Osmotic soil moisture and the decrease in transplanting stressors promote plant growth reactions, leading to an increase in yield and a decrease in plant production expenses [29]. The results are matched with those achieved by Farag et al. (2017) [30] on pomegranate and Kassim et al. (2017) [31] on grand nain banana, who both found that high rates of SAP had a positive impact on fruit weight and yield. The available reports concerning the N and P supply on grapevines, yield, weight, and number of clusters matched with results by Abd El-Razek et al. (2011) [32] and Ola et al. (2016) [33].

3.1.3. Physical and Chemical Properties of Berries

As presented in Table 5, the data indicate that physical and chemical properties of berries were significantly affected by different tested rates of nitrogen and potassium fertilization and soil amendment levels (SAPs) of Autumn Royal grapevines in the second and third seasons, such as berry weight, size, total soluble solids (TSS%), acidity, TSS/acid ratio, and anthocyanin content.
Regarding the impact of nitrogen and potassium fertilization treatments, the results showed that the application of 60 units N per Fed plus 100 units K per Fed was accompanied by considerably enhanced berry quality in turn, by increasing berry weight, size, TSS%, TSS/acid ratio, and anthocyanin, and decreasing total acidity%, in vines receiving 30 units N per Fed plus 50 units K per Fed, which resulted in the lowest value in the second and third seasons. In addition, the results in Table 6 show that the berries’ physical and chemical characteristics were significantly different, referring to the addition rate of SAPs and the different tested rates of nitrogen and potassium fertilization treatments in both seasons. In addition, the maximum values of these factors were detected in vines with 100 g of polymer and 45 units N and 75 units K per Fed, while the minimum values of grape parameters were observed with 30 units N and 50 units K per Fed. Regarding nitrogen and potassium supply, similar findings were achieved by Abd El-Razek et al. (2011) [32], who found that berry weight and size were much better when N nutrition was increased.
In addition, increasing the K fertilizer application caused a significant increase in the TSS/acid ratio. The beneficial effect of superabsorbent polymers on berry properties may be attributed to its positive action in providing the vines with macronutrient requirements through the growing season and enhancing the soil’s chemical and physical properties.

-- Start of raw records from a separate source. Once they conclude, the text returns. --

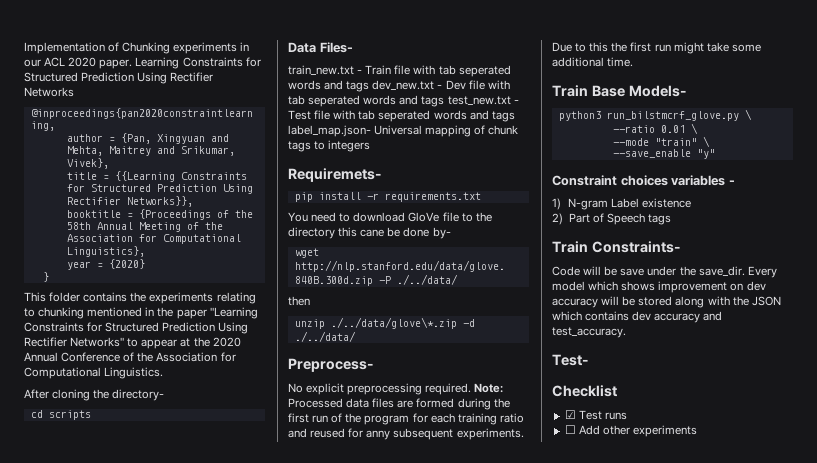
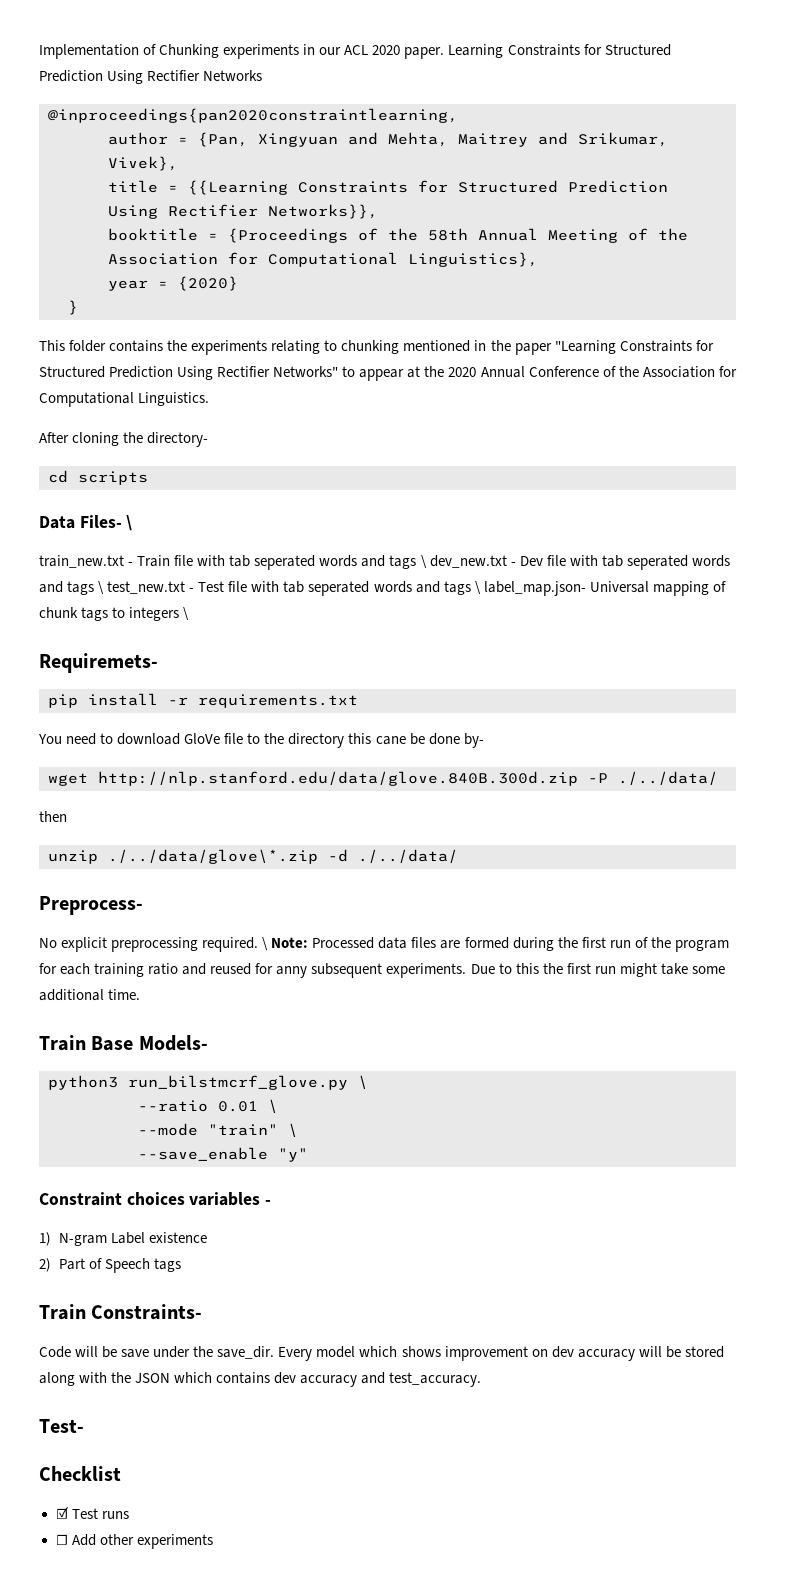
(353, 47) none -> [126,515,133,531] \
(370, 86) none -> [420,555,427,569] \
(445, 101) none -> [98,581,105,595] \
(515, 116) none -> [474,581,481,595] \
(371, 146) none -> [183,607,190,621] \
(472, 389) none -> [262,937,269,951] \

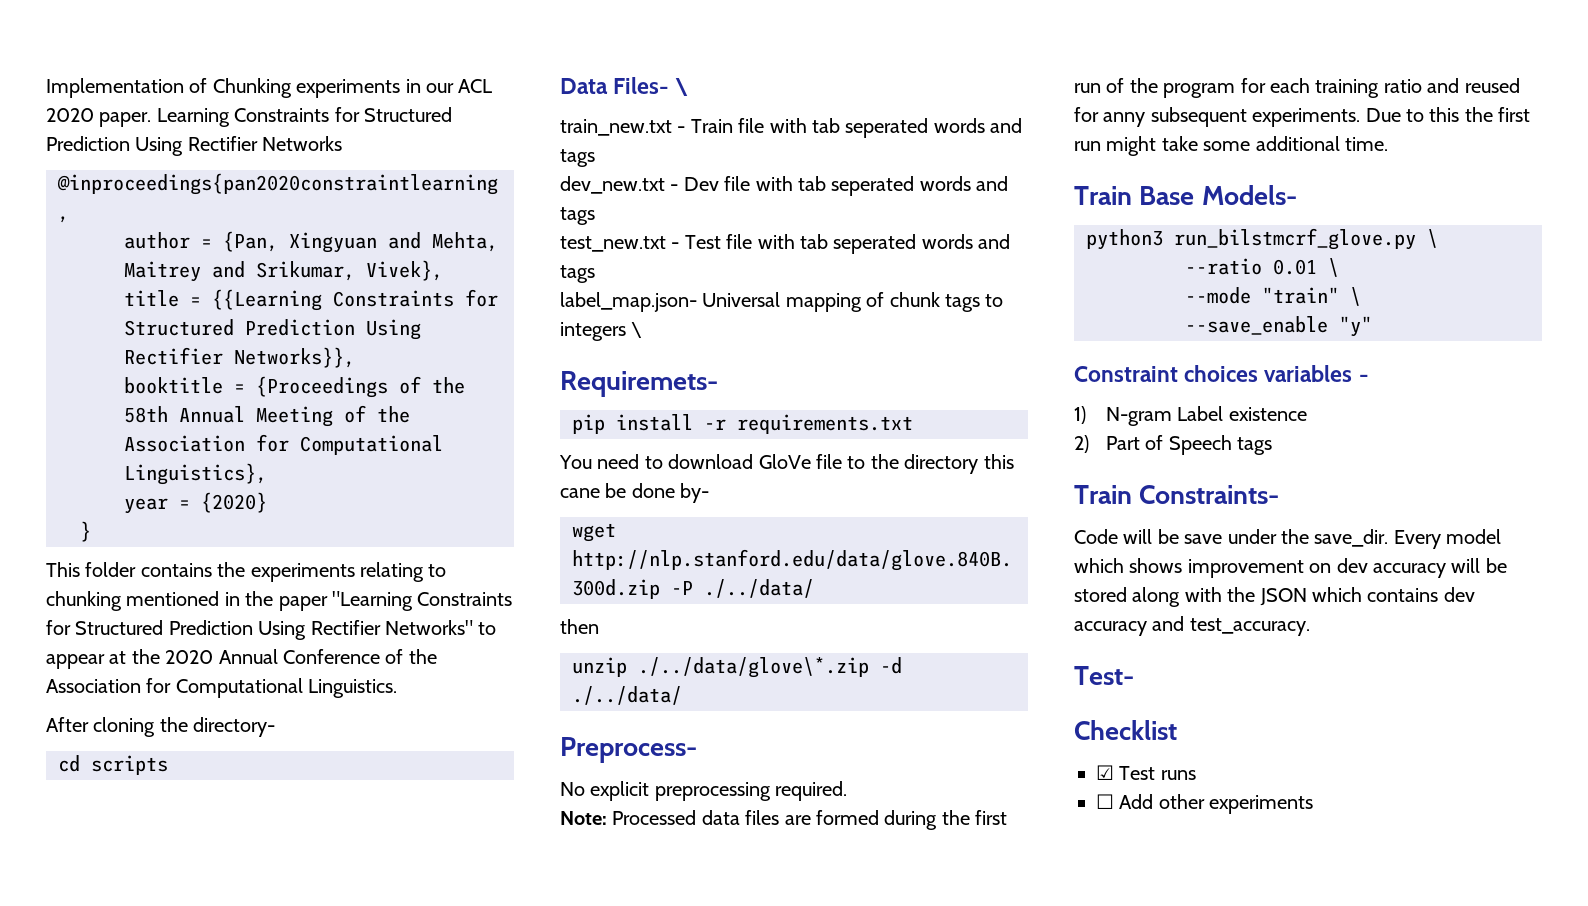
[420,555,427,569] \ -> (595, 158) //
[98,581,105,595] \ -> (595, 216) //
[474,581,481,595] \ -> (595, 274) //
[262,937,269,951] \ -> (848, 791) //

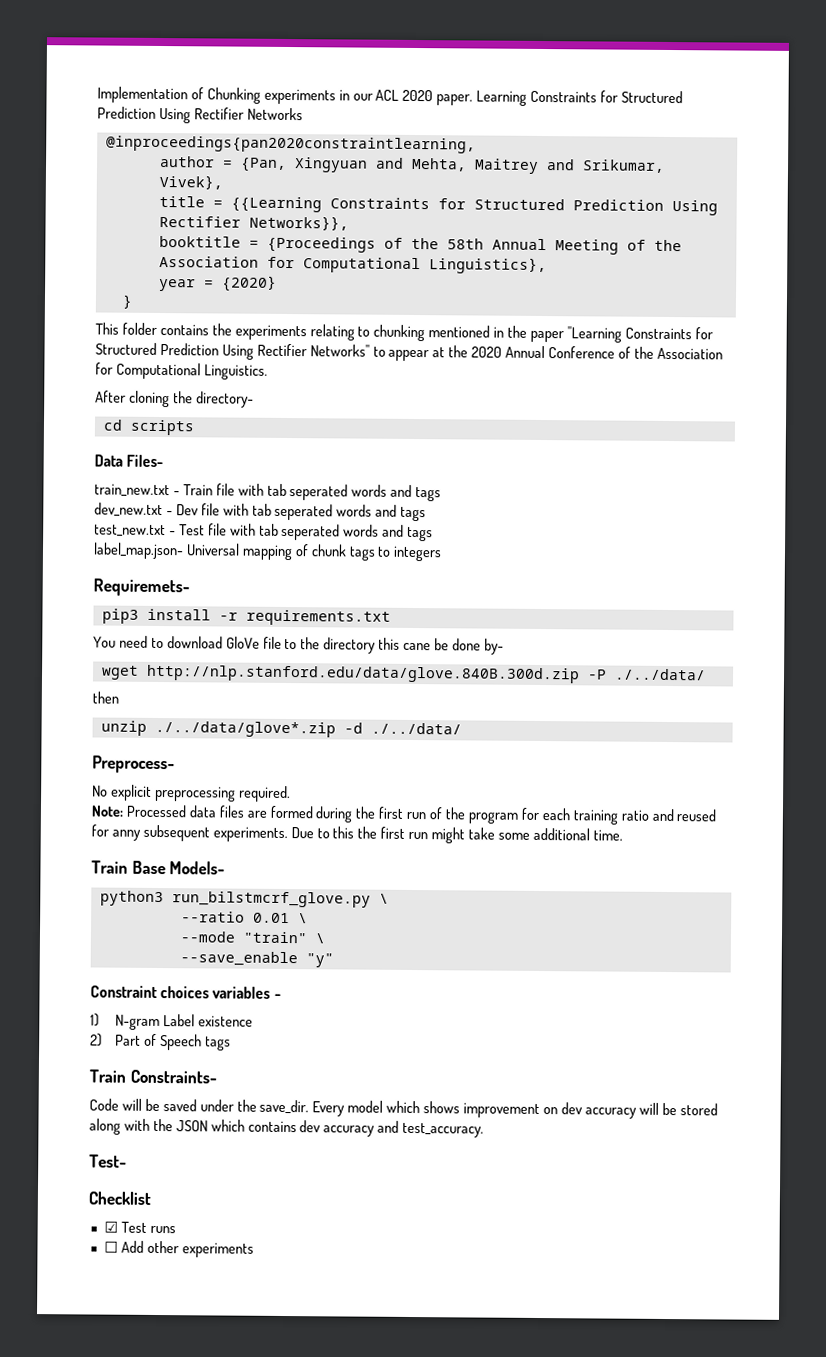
[675,78,689,96] \ -> (164, 461) none
[631,322,643,338] \ -> (443, 553) none
[572,414,605,434] pip -> [101,608,139,624] pip3
[638,657,869,678] ./../data/glove\*.zip -> [154,720,336,738] ./../data/glove*.zip
[1184,534,1223,544] save -> [162,1099,197,1112] saved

Furthermore, enhancing the chemical properties of berries may be attributed to the SAPs’ role in creating a good balance between growth and fruiting by nutrient availability in soil (N, P, and K), as revealed by its effect on total carbohydrate increase and resulting in ripening stimulus.
Several investigations in general noted that polyacrylamide enhanced nutritional absorption, which led to improvements [31,34]. The application of 45 units N, 75 units K, and the polymer (SAP) for 100 g/vine per year in both study seasons caused the greatest value of total anthocyanin. These findings concur with those made about pomegranate by Farag et al. (2017) [30], who claimed that plants treated with polymer had considerably increased levels of total anthocyanin.

3.1.4. The Parameters of Vegetative Growth

The data displayed in Table 6 exposed that some morphological properties of the vegetative growth parameters, i.e., average shoot length, number of leaves per shoot, leaf area per shoot, cane thickness, and coefficient of wood ripening, were significantly affected by various examined rates of nitrogen and potassium fertilization and SAPs in Autumn Royal grapevines in the second and third seasons. The obtained data showed that vegetative growth characteristics increased with increasing polymer supply rates of fertilizer and were significantly maximized in response to application of 45 units N/Fed + 75 units K/Fed + 100 g polymer/vine for Autumn Royal grapevines. The minimum values were recorded when vines were not treated with polymer and received 30 units N + 50 units K/Fed. The results were announced during the second and third seasons.
Several studies showed that SAPs improved plant development by increasing the quantity of N, P, and K that was accessible in the soil, particularly with K. Ekebafe et al. (2011) [35] reported that hydrogels are claimed to reduce fertilizer (NPK) leaching. The findings in this regard are consistent with Ayman, 2015 [36], who said that adding hydrophilic polymer to the soil improved the pomegranate leaves’ surface area. These outcomes were most likely brought about by the polyacrylamide, which increased holding capacity and decreased sand soil penetration rate. As a result, the soil can store enough fertilizer to support roots and buds [37]. Many investigations have revealed that enhancing soil fertility can encourage vegetative growth [38,39]. According to previous studies, fertilizing encourages vegetative development [40,41]. Excessive fertilization, however, cannot promote development [42] and might possibly be harmful [43].

3.1.5. Leaf Mineral Composition

The leaf N, P, and K content concentrations under various treatments throughout the second and third seasons is shown in Table 7. The data reveal that the maximum significant values of these parameters were gained in vines receiving 45 units N/Fed plus 75 units K/Fed plus 100 g polymer/vine, while vines receiving 30 units N/Fed plus 50 units K/Fed resulted in the lowest value in the second and third seasons.
The results in Table 7 showed that these parameters increased with increasing the addition rate of applied polymer, owing to the preservation of these nutrients from leaching or loss from the soil. All nutritional elements decreased due to fertilizer reduction but using tested amendments (SAPs) provided nutritional elements within adequate limits. This could be because the SAPs increased the cation exchange capacity. These characteristics prevented cations from being leached by irrigation, as previously discovered by researchers [44,45,46]. By encouraging the absorption of particular nutrient components, holding them firmly, and delaying their dissolution, SAPs can function as a controlled release mechanism.
As a consequence, the plant may still be able to access the nutrients stored by polymers during the growth phase, leading to increased growth. The greater ability of SAPs to retain nutrients means that these nutrients are released substantially more slowly (mainly N and K). With SAPs that may hold and release in synchronization with plant needs, there seems to be a possibility for boosting plant development and preventing nutrient leaching and loss [47].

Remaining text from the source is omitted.